_Brief_
From the first line to the last, repeat the data exactly but leave out the pictures.

(Records from a data source)
BEGIN
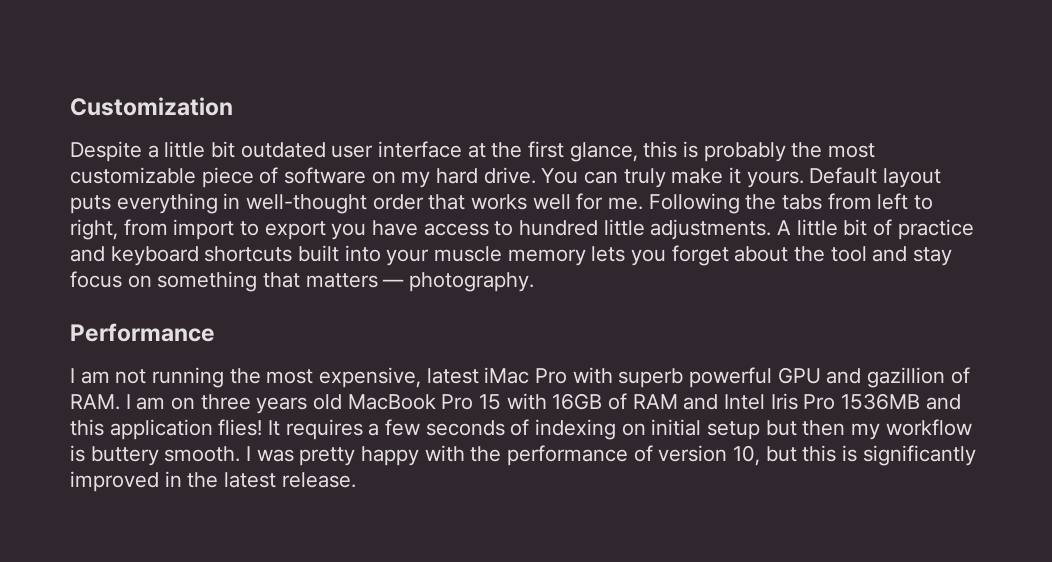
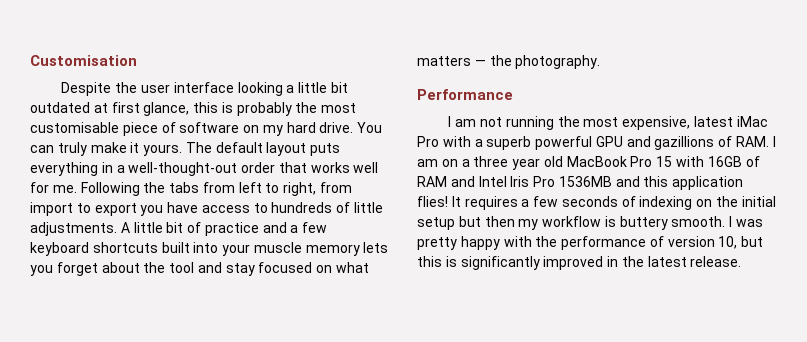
[70,97,233,116] Customization -> [30,55,137,66] Customisation
[147,141,523,158] a little bit outdated user interface at the -> [115,82,348,96] [30,102,108,113] the user interface looking a little bit outdated at
[70,167,196,184] customizable -> [30,122,119,133] customisable
[809,167,878,184] Default -> [185,142,263,153] The default
[246,194,368,214] well-thought -> [116,162,238,176] a well-thought-out
[519,220,599,236] hundred -> [271,202,351,213] hundreds of
(105, 254) none -> [290,222,328,233] a few
[70,271,301,292] focus on something that -> [258,262,370,273] focused on what
(405, 283) none -> [489,55,512,66] the
(613, 375) none -> [474,139,483,147] a
[867,367,946,388] gazillion -> [654,136,715,150] gazillions
[200,394,308,414] three years -> [461,156,541,170] a three year
(646, 429) none -> [716,196,739,207] the

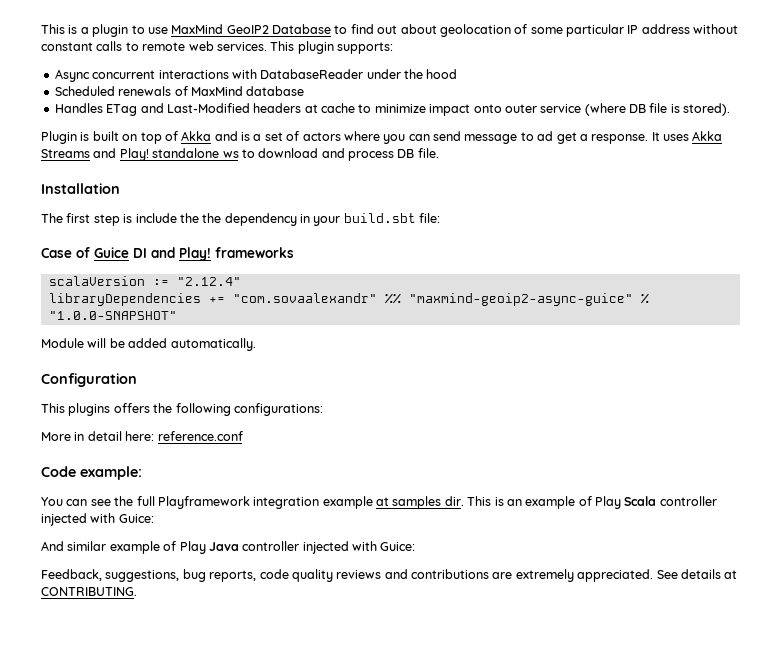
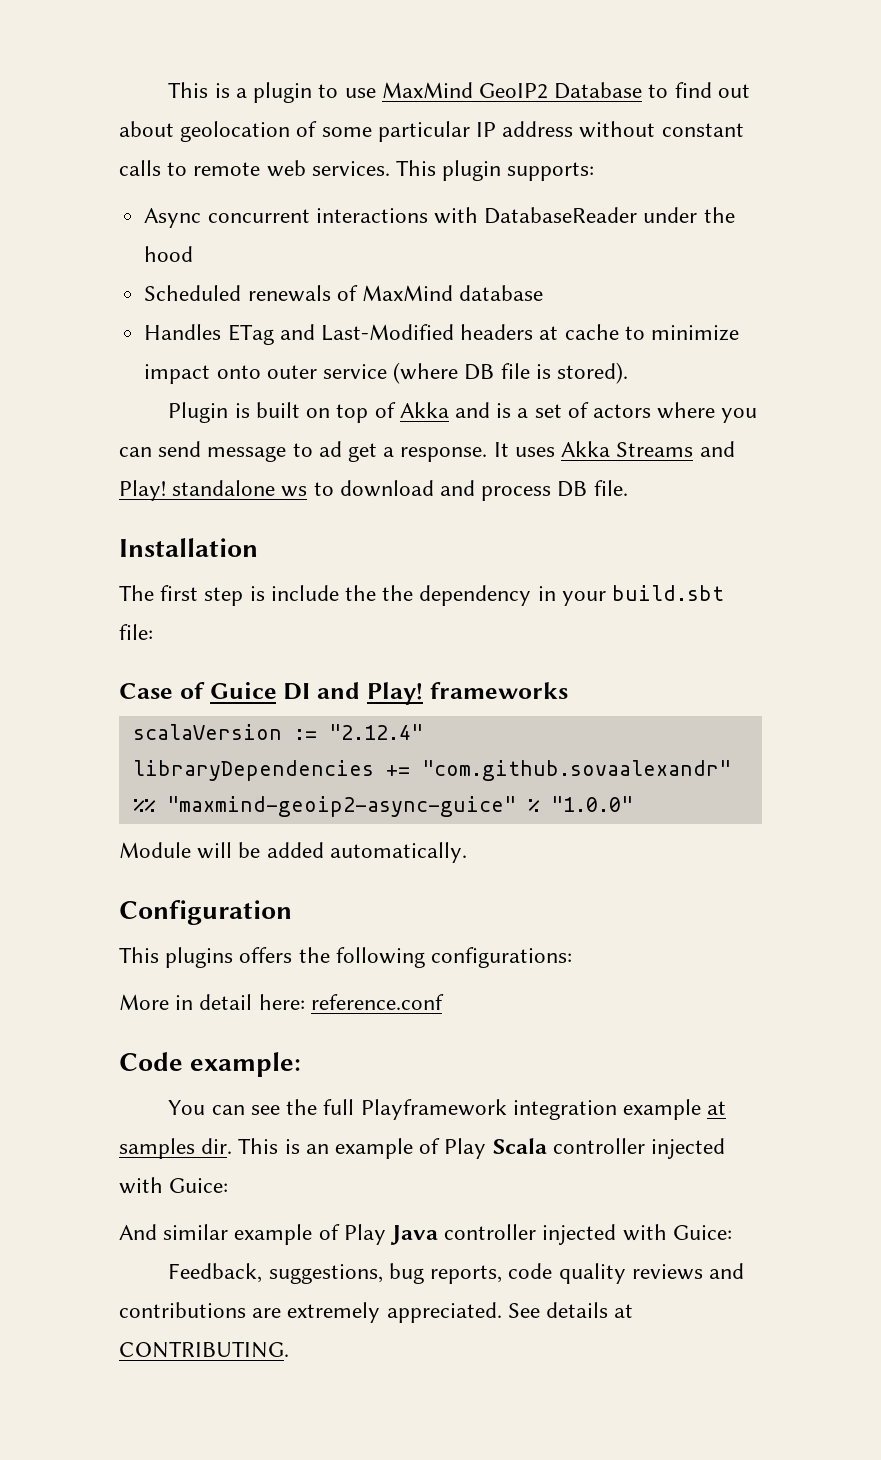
[232,293,377,303] "com.sovaalexandr" -> [421,760,731,781] "com.github.sovaalexandr"
[48,311,177,320] "1.0.0-SNAPSHOT" -> [550,796,633,812] "1.0.0"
END
_Your solution_
[70,97,233,116] Customization -> [30,55,137,66] Customisation
[147,141,523,158] a little bit outdated user interface at the -> [115,82,348,96] [30,102,108,113] the user interface looking a little bit outdated at
[70,167,196,184] customizable -> [30,122,119,133] customisable
[809,167,878,184] Default -> [185,142,263,153] The default
[246,194,368,214] well-thought -> [116,162,238,176] a well-thought-out
[519,220,599,236] hundred -> [271,202,351,213] hundreds of
(105, 254) none -> [290,222,328,233] a few
[70,271,301,292] focus on something that -> [258,262,370,273] focused on what
(405, 283) none -> [489,55,512,66] the
(613, 375) none -> [474,139,483,147] a
[867,367,946,388] gazillion -> [654,136,715,150] gazillions
[200,394,308,414] three years -> [461,156,541,170] a three year
(646, 429) none -> [716,196,739,207] the

[232,293,377,303] "com.sovaalexandr" -> [421,760,731,781] "com.github.sovaalexandr"
[48,311,177,320] "1.0.0-SNAPSHOT" -> [550,796,633,812] "1.0.0"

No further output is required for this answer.